Et de conclure que la lutte contre le gaspillage alimentaire apparaît «à court terme comme une voie plus opérationnelle». Le gaspillage est aussi, notent-ils, le levier souvent privilégié par la FAO – où des anciens cadres ont récemment dénoncé des pressions pour taire les effets néfastes de l’élevage. Le rapport du CGAAER est publié alors que le gouvernement doit faire paraître dans quelques semaines sa proposition de révision de la Stratégie nationale alimentation nutrition climat (Snanc), et réviser prochainement les recommandations nutritionnelles à destination de la restauration collective.
«Non-régression de souveraineté alimentaire»
Finalement, la principale orientation donnée par le CGAAER est d’intégrer la notion de «souveraineté alimentaire» dans le corpus juridique «afin que cet objectif de politique publique acquière une consistance opérationnelle». Dans le viseur, des politiques nutritionnelles comme la Snanc, ou foncières, sans toutefois de mesures précises à mettre sur la table.
Les auteurs proposent ainsi d’engager une «réflexion», avec les régions et les intercommunalités, autour de l’inscription dans la loi d’un «principe de non-régression de souveraineté alimentaire» afin de «préserver le potentiel de production alimentaire» dans les arbitrages fonciers locaux.
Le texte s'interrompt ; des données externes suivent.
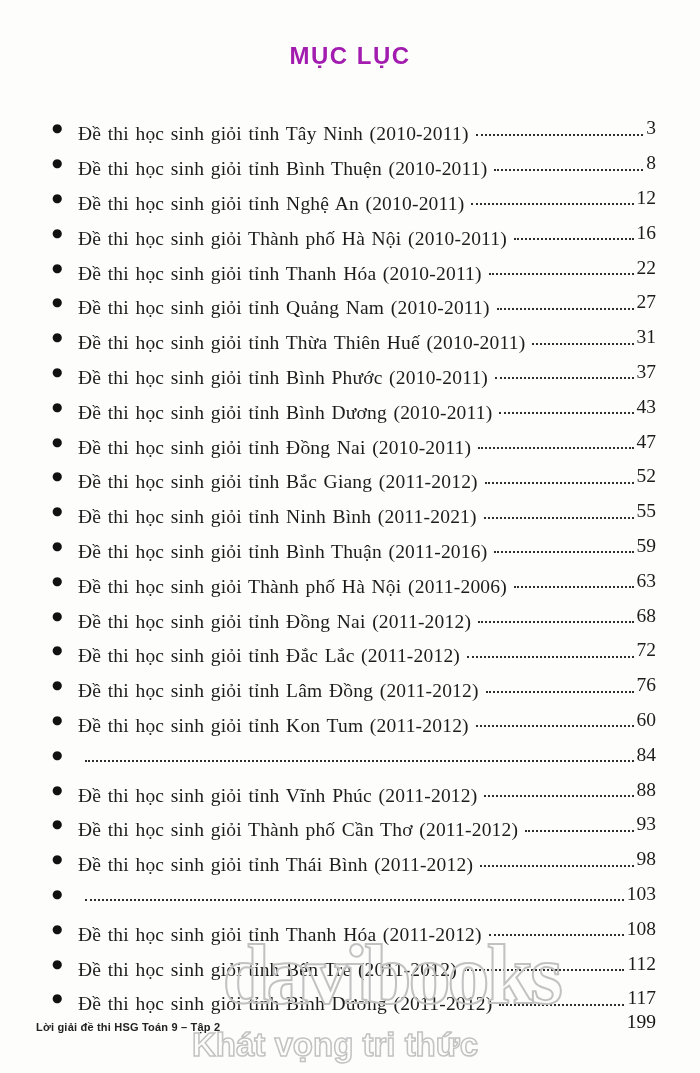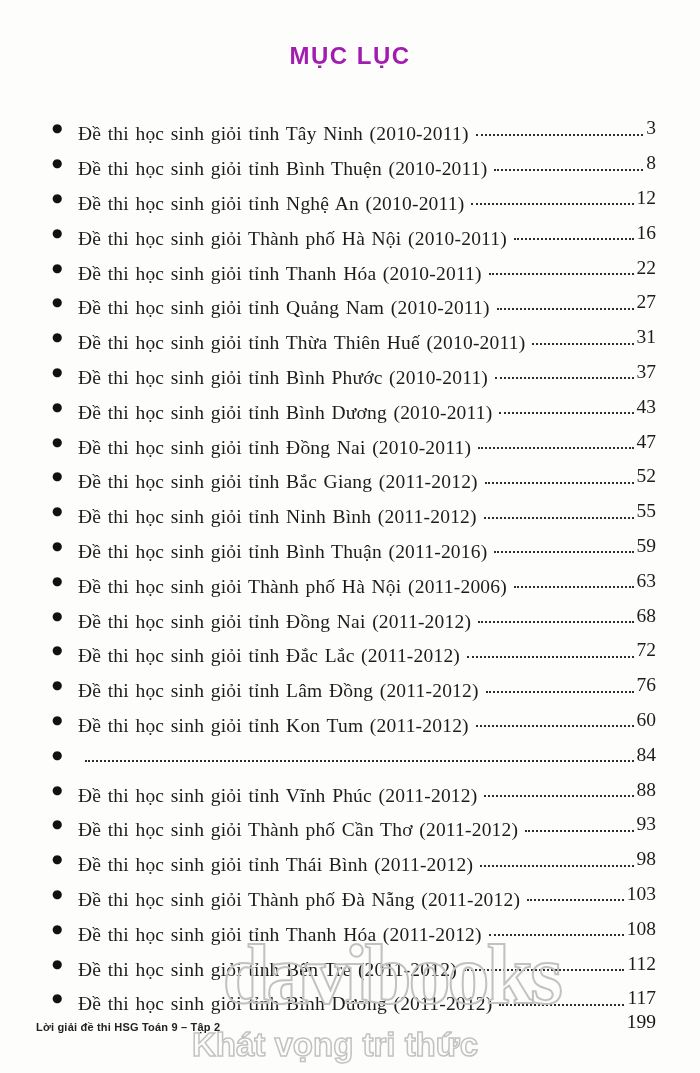"Đề thi học sinh giỏi tỉnh Ninh" span.toc-label { text: 2011-2012 -> 2011-2021 }
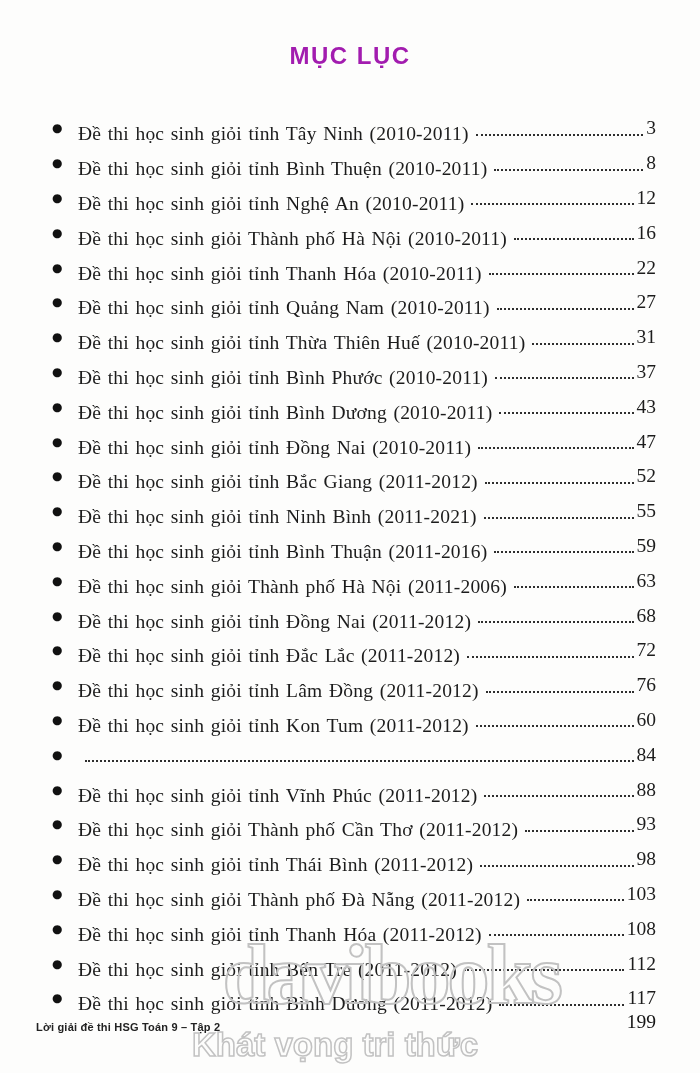"Đề thi học sinh giỏi Thành phố Đà" span.toc-label { html: <span>Đề thi học sinh giỏi Thành phố Đà Nẵng (2011-2012)</span> -> none }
Inspirés par le principe de «non-régression environnementale», inscrit dans le Code de l’environnement, les auteurs la déclineraient par «la préservation des surfaces agricoles à usage alimentaire» à un «niveau local (supra-communal)». Ils ne détaillent pas davantage les contours de leur proposition, reconnaissant qu’un «certain nombre d’objections de nature juridique ou économique» peuvent être invoquées, qui «ne doivent pas être sous-estimées».
Pour asseoir ce principe, les auteurs proposent également de préciser, dans le Code rural, la définition de la «souveraineté alimentaire», constatant des acceptions assez diverses dans les expressions publiques de l’exécutif. Dans son avant-projet de loi d’orientation et d’avenir, le ministère de l’Agriculture proposait d’inclure l’objectif de «souveraineté alimentaire» dans le Code rural.
2,7 à 3 Mha de «terres délaissées» en France
Dans son rapport, le CGAAER donne de premières estimations des surfaces de terres dites «délaissées» sur le territoire français, résultats préliminaires d’une autre mission de prospective des hauts fonctionnaires, toujours en cours. Ces terres agricoles «sans usage, donc hors artificialisation ou reboisement» représenteraient «2,7 à 3 millions d’hectares» (Mha), soit l’équivalent de plus 10 % de la surface agricole utile (SAU) de la France. Selon des données recueillies sur les dix dernières années par la mission de prospective, elles représentent un flux d’environs 20 000 hectares par an. Ainsi, sur cette période, l’agriculture française «perd chaque année en moyenne 60 000 ha dont un tiers est artificialisé, un tiers passe à un usage forestier et le dernier tiers est abandonné, sans usage». Pour le CGAAER, la donnée est à intégrer «dans le débat sur les usages des sols, en particulier en faveur de la biodiversité mais aussi compte tenu de l’évolution des zones d’élevage traditionnel où les terres sans usage agricole devraient progresser et susciter des projets d’installation de production d’énergie renouvelable (photovoltaïque)». Selon une étude de Stanford parue en 2008 – entachée selon ses auteurs d’une forte incertitude –, les terres agricoles abandonnées représenteraient 386 Mha à l’échelle mondiale, soit trois fois la surface agricole utile de la Chine.